Rating:
# Teaser CONFidence CTF 2015: Mac Hacking
----------
## Challenge details
| Contest | Challenge | Category | Points |
|:---------------|:--------------|:----------|-------:|
| Teaser CONFidence CTF 2015 | Mac Hacking | Crypto | 150 |
**Description:**
>*They laughed at my XOR encryption. Then, they mocked me for using MD5. Hah! What do they even know. I bet they don't even code in PHP.*
>*Oh, so you think you're clever, too? Well then, Master Hacker, show me your mad skillz. Here, [I'll even give you the source code](challenge/index.php). Go ahead, make my day.*
>*Alright, alright, there's an easier way to solve this one than we expected. The task is now worth 150 points.*
----------
## Write-up
### First look
The application is a simple HMAC (Hash-based Message Authentication) signing service and our goal is to trick it into signing data containing the string "get flag". The application supports two actions: sign and verify. The problem here is that it doesn't allow us to sign any data containing the string "get":
>```php
> if (strstr($data,'get')) {
> die('get word not allowed');
> }
>```
If we look at the signing code we can see it can be performed in 'old' or new mode:
>```php
> if ($method == 'old') {
> echo md5(do_xor($data,$secret));
> } else {
> echo hash_hmac('md5',$data, $secret);
> }
>```
The 'new' mode returns an MD5-based HMAC of our data with the secret key.
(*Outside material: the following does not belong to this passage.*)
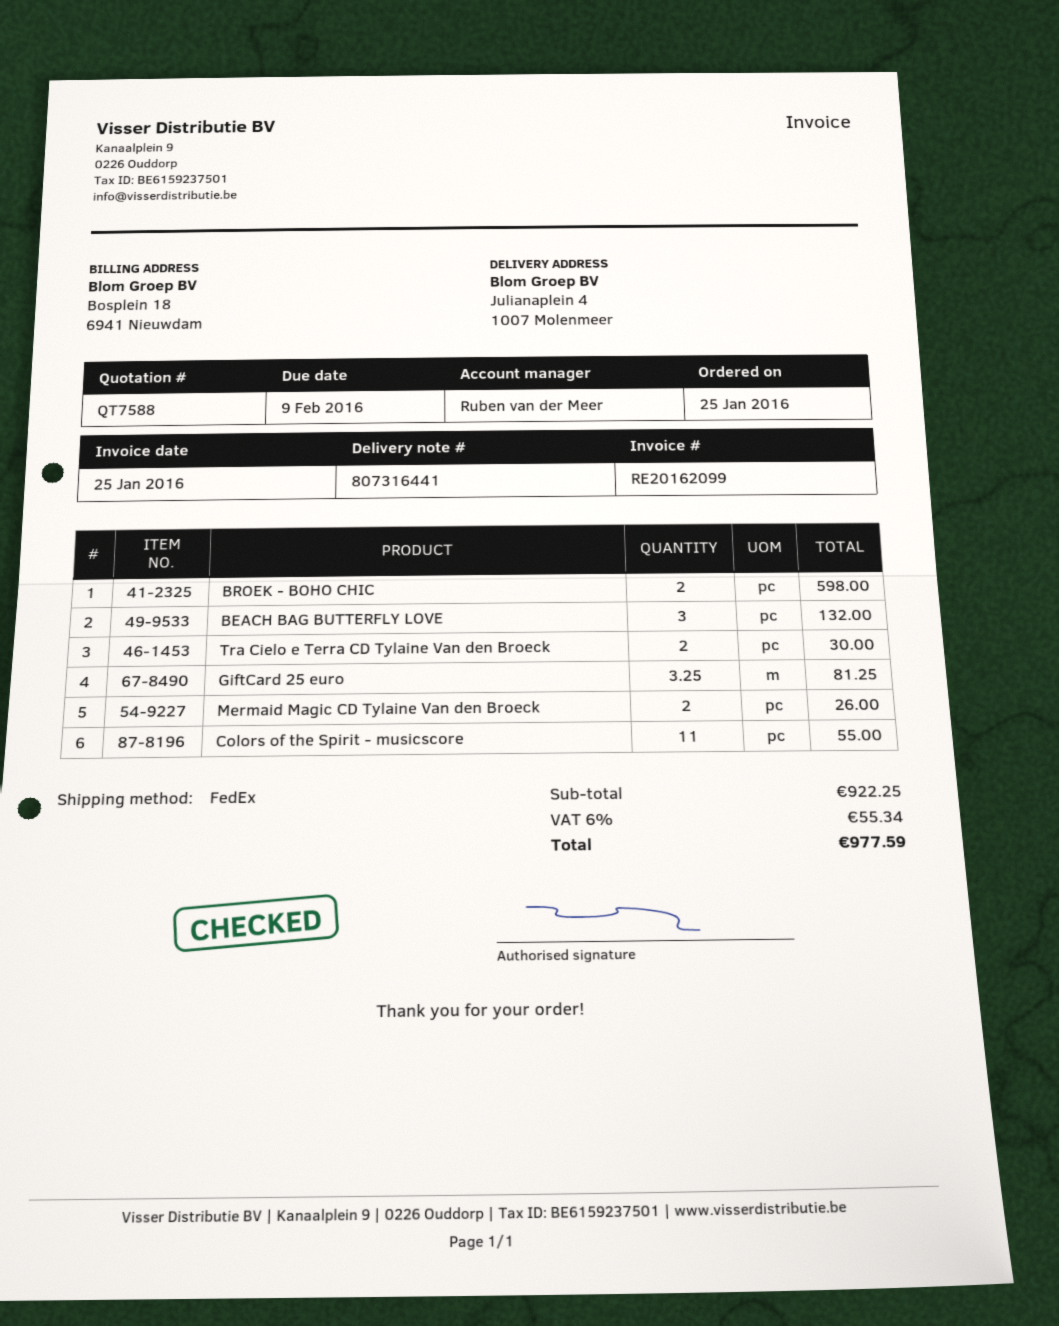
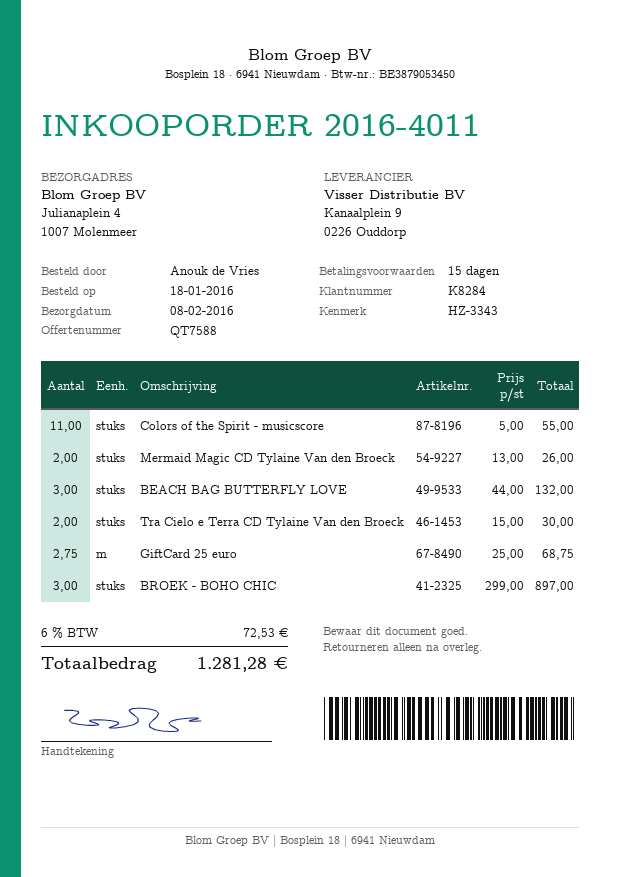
order date: 2016-01-25 -> 2016-01-18
BROEK - BOHO CHIC: 2 for 598.00 -> 3 for 897.00
GiftCard 25 euro: 3.25 for 81.25 -> 2.75 for 68.75
tax: 6% = 55.34 -> 6% = 72.53
total: 977.59 -> 1281.28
The 'old' mode, however, returns the MD5 hash of a xor of our data with the secret key, performed as follows:
>```php
>function do_xor($a,$b) {
> $s = '';
> for ($i=0; $i < max(strlen($a),strlen($b)); $i++) {
> $x = $i < strlen($a) ? ord($a[$i]) : 0;
> $y = $i < strlen($b) ? ord($b[$i]) : 0;
> $s .= chr($x ^ $y);
> }
> return $s;
>}
>```
The above function performs a character-by character xor of two strings, effectively padding the shorter one with nullbytes to the length of the larger one.
----------
### The vulnerability
Let's look at how HMACs are defined and implemented:
Where:
>*H is a cryptographic hash function,*
>*K is a secret key padded to the right with extra zeroes to the input block size of the hash function, or the hash of the original key if it's longer than that block size,*
>*m is the message to be authenticated,*
>*opad is the outer padding (0x5c5c5c…5c5c, one-block-long hexadecimal constant),*
>*and ipad is the inner padding (0x363636…3636, one-block-long hexadecimal constant).*
In python it would be implemented as follows:
>```python
>from hashlib import md5
>
>trans_5C = bytearray((x ^ 0x5c) for x in range(256))
>trans_36 = bytearray((x ^ 0x36) for x in range(256))
>blocksize = md5().block_size # 64
>
>def hmac_md5(key, msg):
> if len(key) > blocksize:
> key = md5(key).digest()
> key = key + bytearray(blocksize - len(key))
> o_key_pad = key.translate(trans_5C)
> i_key_pad = key.translate(trans_36)
> return md5(o_key_pad + md5(i_key_pad + msg).digest())
>```
So that means if we can obtain o_key_pad and md5(i_key_pad + msg) seperately we can reconstruct the corresponding HMAC ourselves.
Given that we can obtain the md5 of our secret xored with an arbitrary string, we can use the old signing method to effectively obtain md5(i_key_pad + msg) if we make it sign:
>md5(do_xor("\x36"*blocksize + msg, secret)) = md5(i_key_pad + msg)
If we can obtain x = md5(i_key_pad + msg) where msg includes "get flag" we can subsequently do the same to obtain md5(o_key_pad + x). Since we can't include the word "get" in our data, either for old or new signing, we will have to exploit the fact that md5(i_key_pad + msg) is effectively a so-called "secret prefix" MAC based on a Merkle–Damgård construction hash (MD5 in this case) which is vulnerable to a [length-extension attack](en.wikipedia.org/wiki/Length_extension_attack).
In short, the digest that comes out of a Merkle–Damgård hash is the final state of a sequence of internal states. If, however, we reconstruct the internal state from this final state we can continue processing data, effectively appending it to our input resulting in us obtaining md5(i_key_pad + msg + attack_junk + arbitrary_message):
HMACs themselves aren't vulnerable to length extension attacks but our ability to obtain an MD5 hash of the XOR of the secret with arbitrary data allows us to effectively 'weasel' our length extension attack into the HMAC construction. This does show why it can be very dangerous to maintain backwards compatible functionality in a protocol.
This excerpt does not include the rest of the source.